F*ck me is what I want to say when I think of this book. F*ck me for giving SJM a chance and trying to figure out whether she truly has harmful representation in her books or not. A Court of Mist and Fury by Sarah J. Maas is a book that left a bitter taste in my mouth. It is so NOT what I’d call a good book, and yet, this novel has a marvelous rating across multiple platforms so all I want to ask is–is everyone on crack?
Image from Amazon
The review I posted on Goodreads
⭐⭐.5/5: It could have been more than just OK
“The actual rating I want to give this book is 2.5. I know I’m swimming against the current here as many readers have enjoyed this volume far more than the first one, but I didn’t. Honestly, one star goes to the writing, which improved along with the world-building a bit, and another goes to the side characters that are the reason why I managed to finish this book.

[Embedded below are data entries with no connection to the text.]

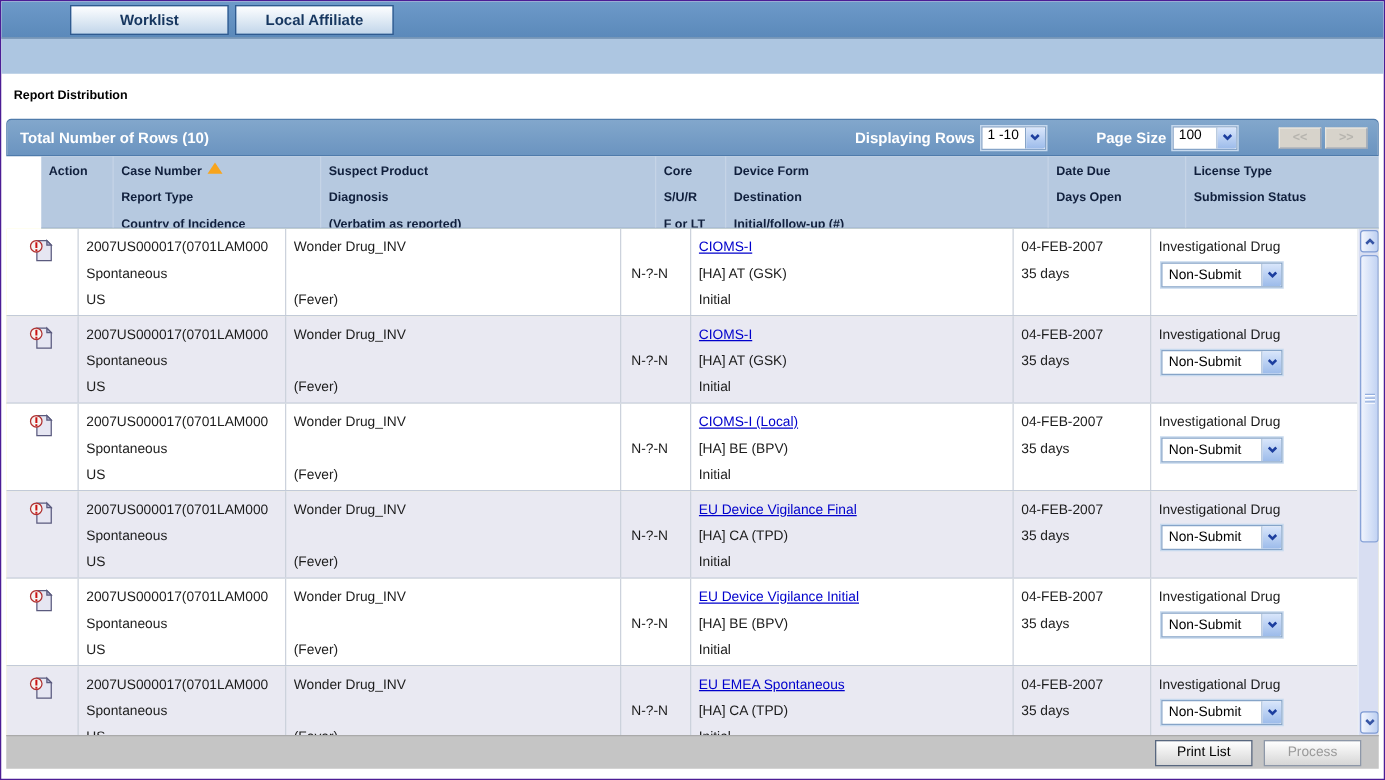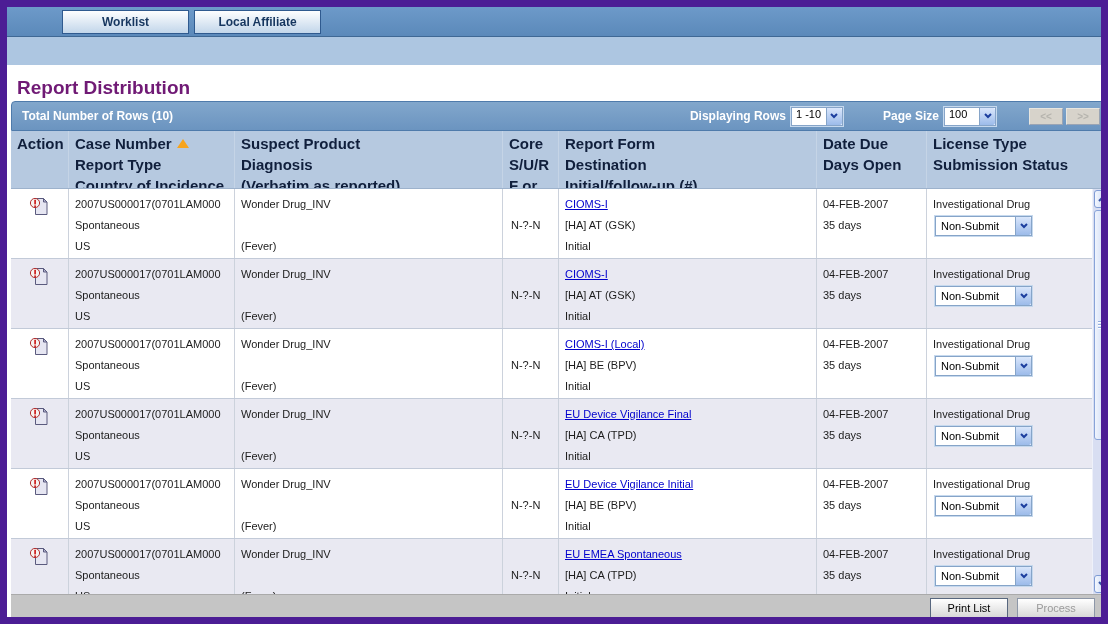"Worklist" .frame { border: 7px solid #4c1d95 -> 1px solid #4c1d95 }
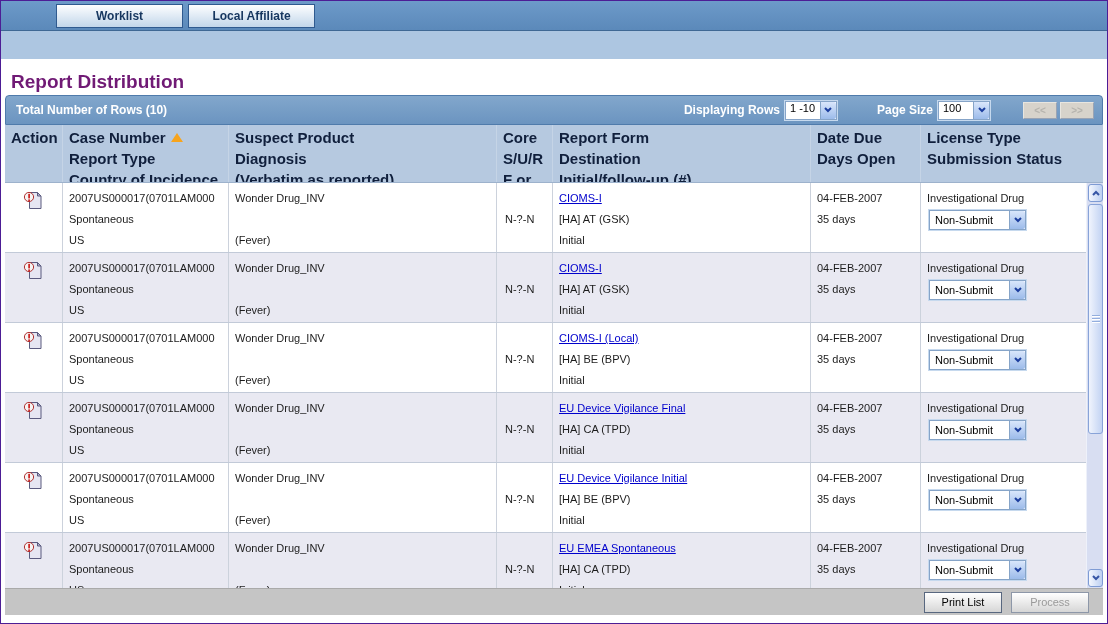"Report Distribution" .page-heading { color: #701a75 -> #000000; font-size: 19px -> 10px }
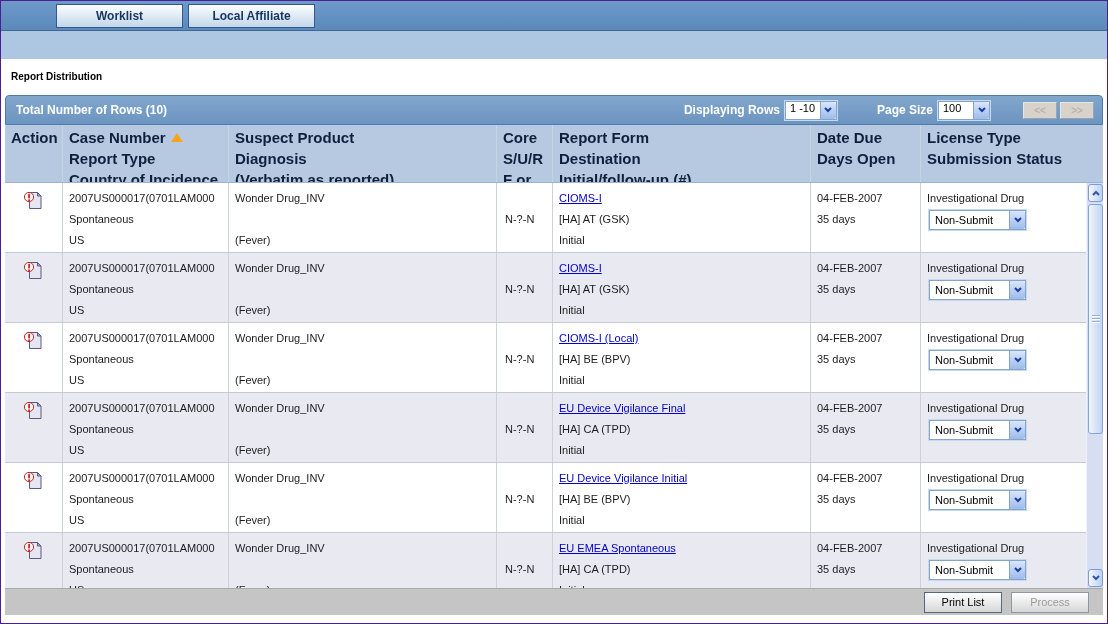"Action" .col-header { font-size: 15px -> 10px; margin-left: none -> 28px }
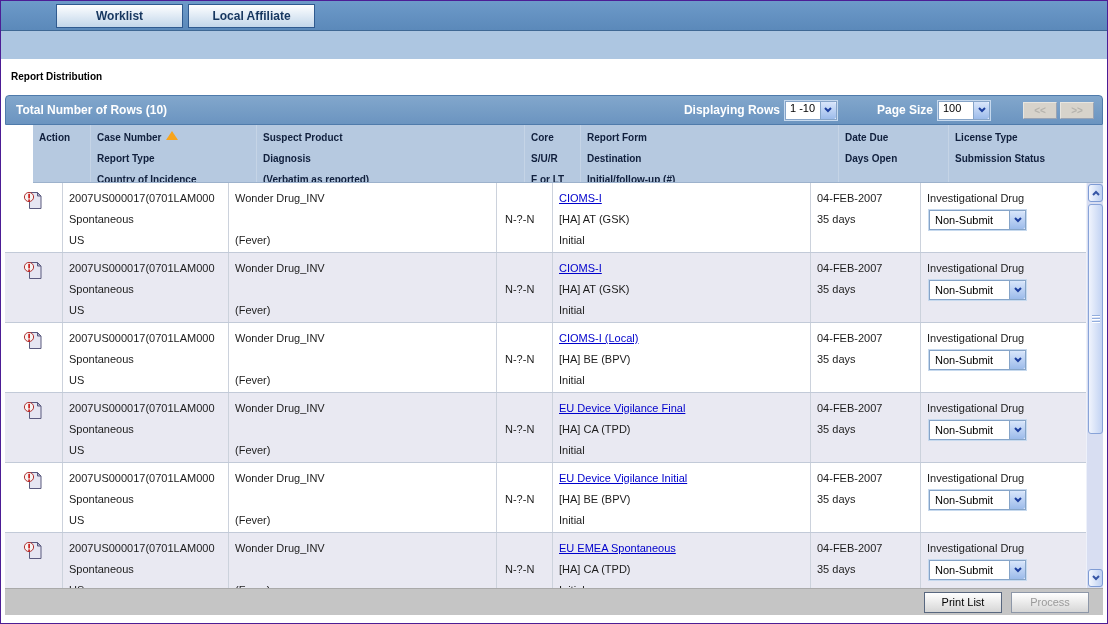"Report Form" div.ln { text: Report -> Device }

“So, I didn’t like the protagonist in the first book already and this second instalment just cemented my profound distaste for her, but Feyre is not the main reason why I struggled with this book. It’s the way trauma is handled. It’s utterly biased and at first, I thought it felt so because the book is written in first-person, but as it goes on other characters make the same comments as the main character and the story itself seems to be justifying some forms of trauma while judging others. It’s simply not right. This, coupled with the inconsistency of everyone’s powers and the insane amount of plot armor found along the way, is a nope for me.
“Thankfully, Maas manages to entertain the reader with some well-crafted secondary characters that have personality and humor. I’m more interested in knowing what happens to them than anything else. Would I recommend this book? Probably not, but if you do pick it up, I’m sure you’ll find positive parts in it that will keep you rooted.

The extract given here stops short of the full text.